In 1993, popular science humor magazine Annals of Improbable Research created the Ig Nobel Prize as a parody of the proper Nobel Prize. The name is a play on the word ignoble (not noble), and is an annual award given to the weirdest, silliest, and sometimes dumbest achievements in science.
Here are some of the most bizarre recipients of the award, who embody the Ig Nobel goal of “first making people laugh, and then making them think.”
1. In 1991, Robert Klark Graham was awarded the Ig Nobel Prize in biology for creating the Repository for Germinal Choice. The repository was a sperm bank that only accepts donations from Nobel Prize winners and Olympians.

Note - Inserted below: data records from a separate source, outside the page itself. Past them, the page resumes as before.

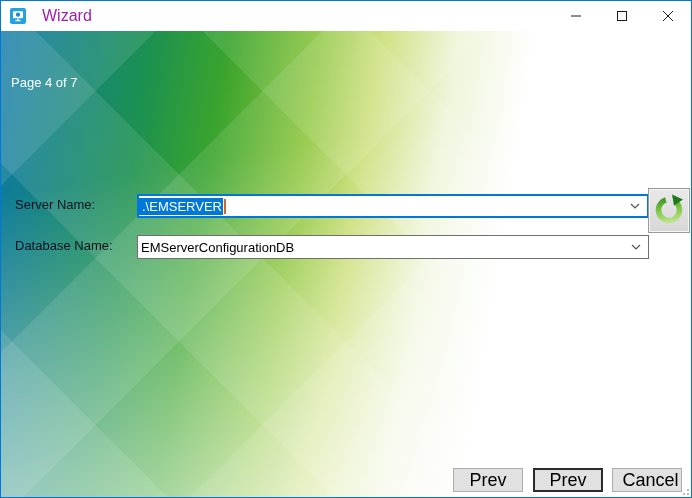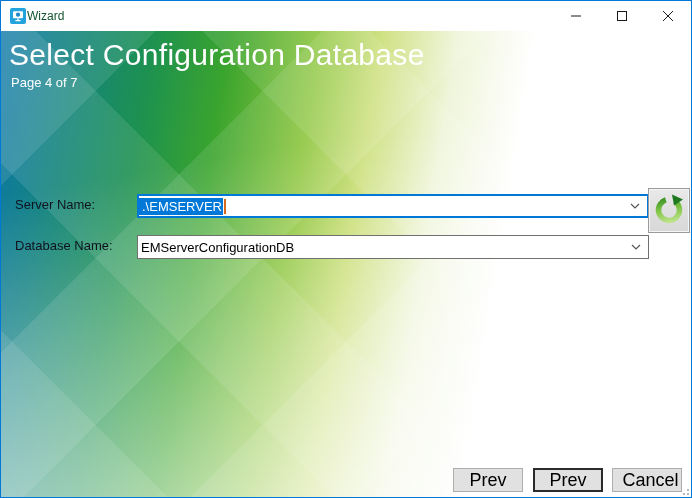--- a/index.html
+++ b/index.html
@@ -26,9 +26,9 @@
   }
   .app-icon { margin-left: 9px; width: 16px; height: 16px; flex: 0 0 auto; }
   .title-text {
-    margin-left: 1px;
-    font-size: 12px;
-    color: #14532d;
+    margin-left: 16px;
+    font-size: 16px;
+    color: #a21caf;
     white-space: nowrap;
   }
   .caption-buttons {

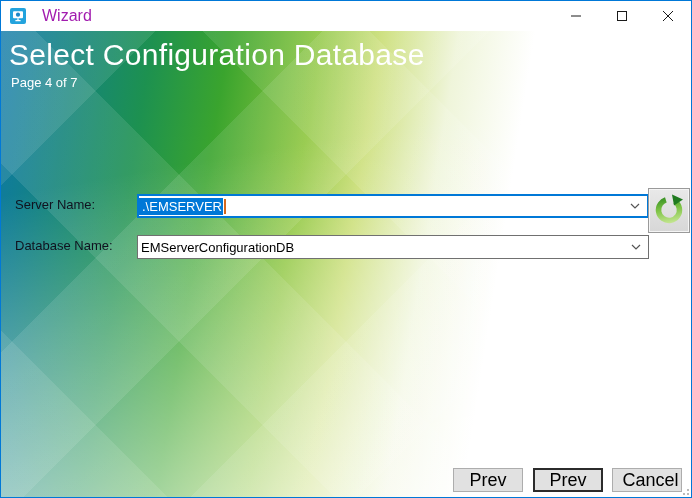--- a/index.html
+++ b/index.html
@@ -202,7 +202,6 @@
 
   <div class="content">
 
-    <h1 class="page-heading">Select Configuration Database</h1>
     <div class="page-indicator">Page 4 of 7</div>
 
     <div class="field-label label-server">Server Name:</div>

2. In 1993, Robert W. Faid won the Ig Nobel Prize in mathematics for calculating the exact odds that Mikhail Gorbachev is the Antichrist (710,609,175,188,282,000 to 1).
3. In 1995, John Martinez won the Ig Nobel Prize in nutrition for Luak Coffee, the most expensive coffee in the world. Creating the coffee involves getting a luak (a small Indonesian bobcat like creature) to swallow and poop out the coffee beans.
4. In 1998, Jerald Bain won the Ig Nobel Prize in statistics for the report, “The Relationship Among Height, Penile Length, and Foot Size.”
5. In 1999, Takeshi Makino received the IG Nobel in chemistry for creating an infidelity detection spray that can be applied to underwear.
6. In 2000, Chris Niswander won the Ig Nobel Prize in computer science for inventing a software that detects when a cat is walking across your keyboard.
7. In 2007, the United States Air Force Wright Laboratory won the Ig Nobel for its research and development of a “gay” bomb. This bomb would make enemy troops want to make out with each other.
8. In 2009, Catherine Douglas and Peter Rowlinson won the Ig Nobel Prize in veterinary medicine by discovering that cows with names produce more milk than those that are nameless.
9. In 2009, Elena N. Bodnar won the Ig Nobel Prize in public health for inventing a bra that can double as a gas mask for two people.
10. In 2014, Jiangang Liu, Jun Li, Lu Feng, Ling Li, Jie Tian, and Kang Lee won the Ig Noble in neuroscience for their study on what happens to the brains of people who see Jesus in a piece of toast.
While these research projects are certainly interesting, they’re all pretty much useless. But I also feel like I kind of learned something…maybe? At least these Ig Nobel Prize winners are a lot more entertaining than the actual Nobel Prize winners.